Has anyone used this yiest with white wine? How did it turn out?


----------



## Donz (Nov 18, 2016)

This yeast is meant for reds not white. I would choose something else.


----------



## GaDawg (Jan 31, 2017)

Lalvin BM4x4 is a blend of Lalvin yeasts that will bring out the best in both red and white wines. Unique to BM4x4, during the growth phase this yeast blend has the capacity of releasing a significant quanitity of polyphenol-reactive polysaccharides into the fermenting must.

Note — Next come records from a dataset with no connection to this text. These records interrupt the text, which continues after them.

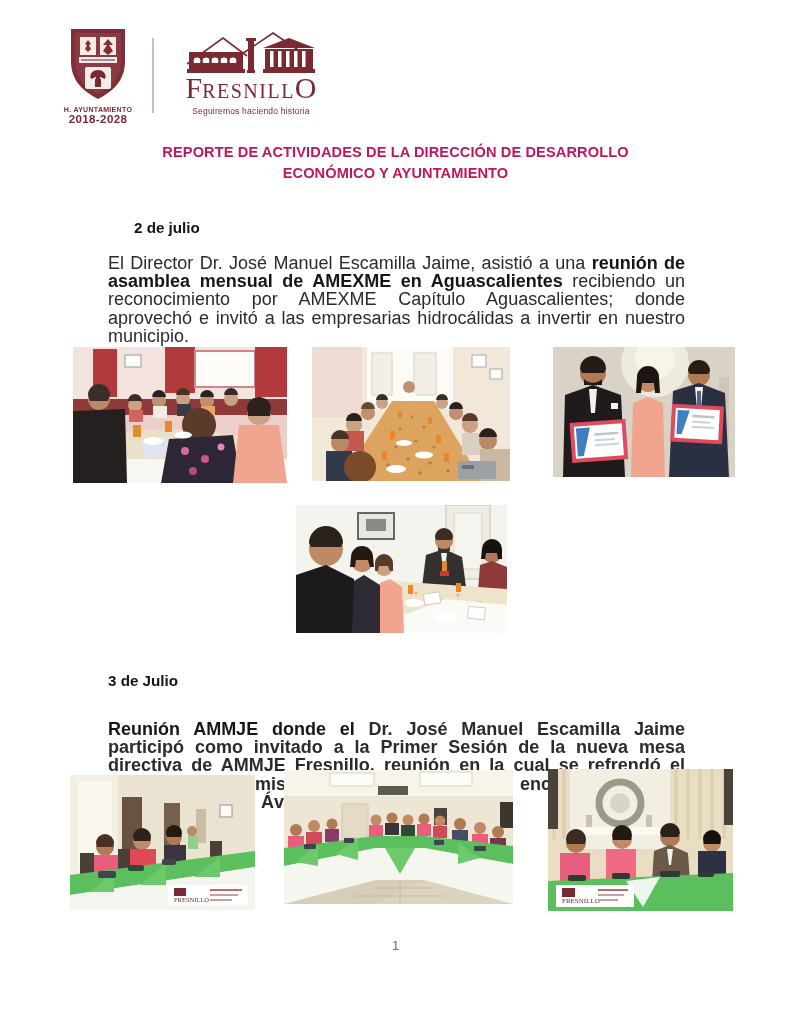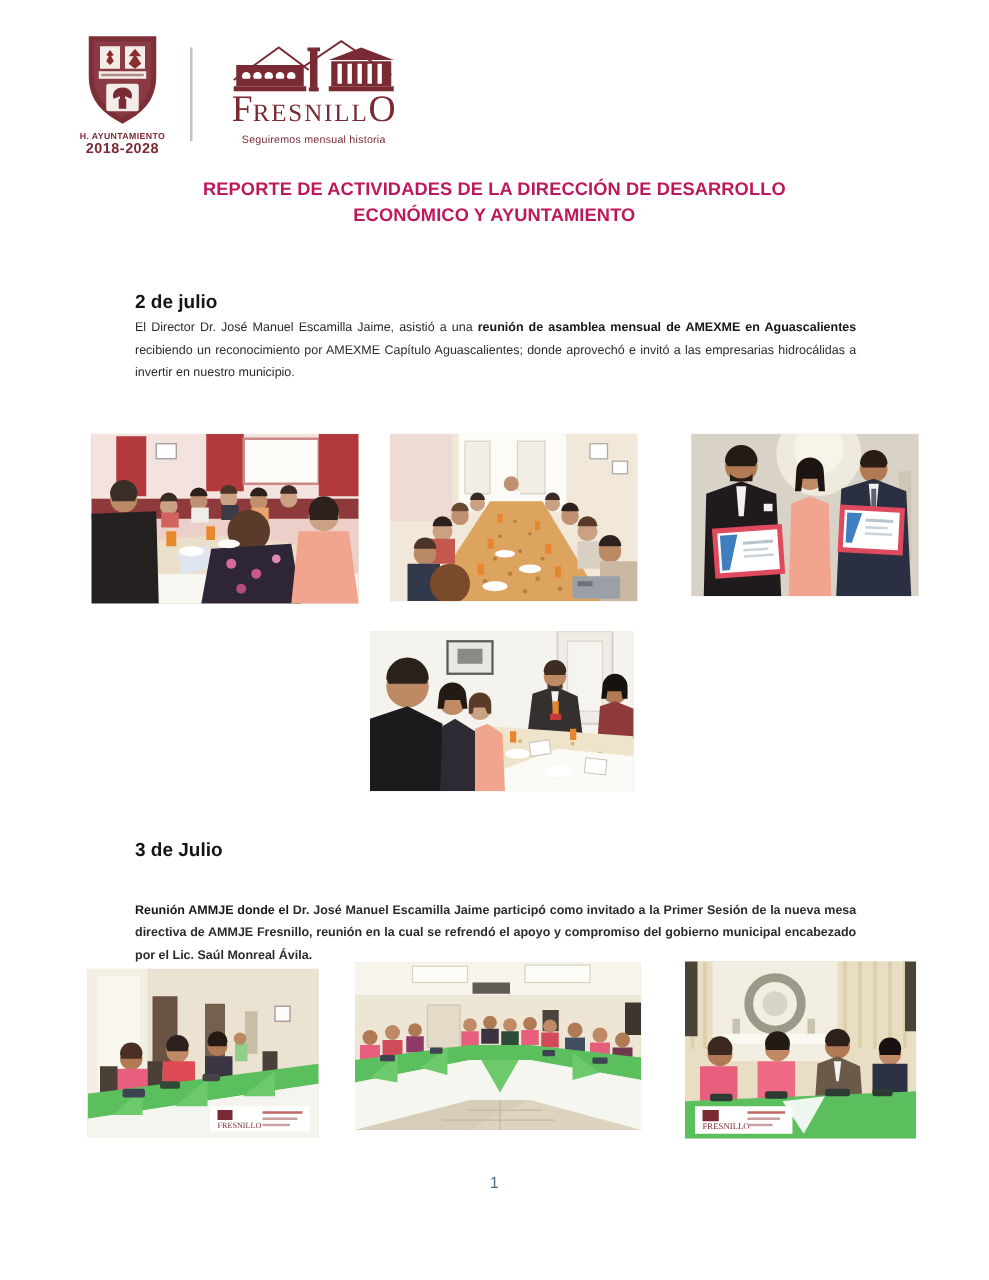--- a/index.html
+++ b/index.html
@@ -19,24 +19,24 @@
   .brand-word .mid{font-size:20px;letter-spacing:1.5px;}
   .brand-tag{font-size:8.5px;color:#7a2a33;margin-top:0px;letter-spacing:.2px;}
 
   
   .title{position:absolute;left:0;right:0;top:142px;margin:0;text-align:center;
          font-size:14.6px;line-height:21px;font-weight:bold;color:#be185d;letter-spacing:.1px;}
 
   
   .sec-heading{position:absolute;left:108px;margin:0;font-size:15.2px;font-weight:bold;color:#141414;}
   .sec-para{position:absolute;left:108px;width:577px;margin:0;text-align:justify;
-            font-size:10px;line-height:18.2px;color:#2b2b2b;}
+            font-size:18px;line-height:18.2px;color:#2b2b2b;}
   .sec-para b{color:#161616;}
 
-  #heading-1{top:233px;}
+  #heading-1{top:219px;margin-left:26px;}
   #para-1{top:254px;}
   #heading-2{top:672px;}
   #para-2{top:720px;font-weight:bold;}
 
   
   .photo{position:absolute;overflow:hidden;background:#e8e4dc;}
   .photo svg{display:block;width:100%;height:100%;}
   #photo-r1-1{left:73px;top:347px;width:214px;height:136px;}
   #photo-r1-2{left:312px;top:347px;width:198px;height:134px;}
   #photo-r1-3{left:553px;top:347px;width:182px;height:130px;}
@@ -92,21 +92,21 @@
       <polygon points="82,18 134,18 108,8" fill="#7a2a33"></polygon>
       <rect x="84" y="19" width="48" height="20" fill="#7a2a33"></rect>
       <rect x="89" y="21" width="3.5" height="16" fill="#ffffff"></rect>
       <rect x="97" y="21" width="3.5" height="16" fill="#ffffff"></rect>
       <rect x="105" y="21" width="3.5" height="16" fill="#ffffff"></rect>
       <rect x="113" y="21" width="3.5" height="16" fill="#ffffff"></rect>
       <rect x="121" y="21" width="3.5" height="16" fill="#ffffff"></rect>
       <rect x="82" y="39" width="52" height="4" fill="#7a2a33"></rect>
     </svg>
     <div class="brand-word"><span class="big">F</span><span class="mid">RESNILL</span><span class="big">O</span></div>
-    <div class="brand-tag">Seguiremos mensual historia</div>
+    <div class="brand-tag">Seguiremos haciendo historia</div>
   </div>
 
   <h1 class="title">
     <span>REPORTE DE ACTIVIDADES DE LA DIRECCIÓN DE DESARROLLO</span><br>
     <span>ECONÓMICO Y AYUNTAMIENTO</span><br>
   </h1>
 
   <h2 class="sec-heading" id="heading-1">2 de julio</h2>
   <p class="sec-para" id="para-1"><span>El Director Dr. José Manuel Escamilla Jaime, asistió a una </span><b>reunión de asamblea mensual de AMEXME en Aguascalientes</b><span> recibiendo un reconocimiento por AMEXME Capítulo Aguascalientes; donde aprovechó e invitó a las empresarias hidrocálidas a invertir en nuestro municipio.</span></p>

http://www.lallemandyeast.com/company/products/lalvin-bm4x4


----------



## vacuumpumpman (Jan 31, 2017)

I have used it in mainly reds - I really like it !


----------



## Johny99 (Jan 31, 2017)

vacuumpumpman said:


> I have used it in mainly reds - I really like it !



Me too but I ran low on my white yeasts last year so I did the Pinot Blanc with it. Fermented just fine, OK so far but the wine is still young


----------



## vacuumpumpman (Feb 1, 2017)

Johny99 said:


> Me too but I ran low on my white yeasts last year so I did the Pinot Blanc with it. Fermented just fine, OK so far but the wine is still young



I would not worry as long as you used some yeast nutrients along the way - It was the same yeast as I used in some of my fruit wines this year


----------



## redsox1 (Feb 1, 2017)

I have made two Rieslings using BM4X4 and everyone agrees that the results are fantastic. we have noticed that it tends to bring out a lot of the tropical fruit aromas, while maintaining an even fruitiness, and acidity. I plan on doing another Riesling and possibly a Seyval Blanc this fall with it.


----------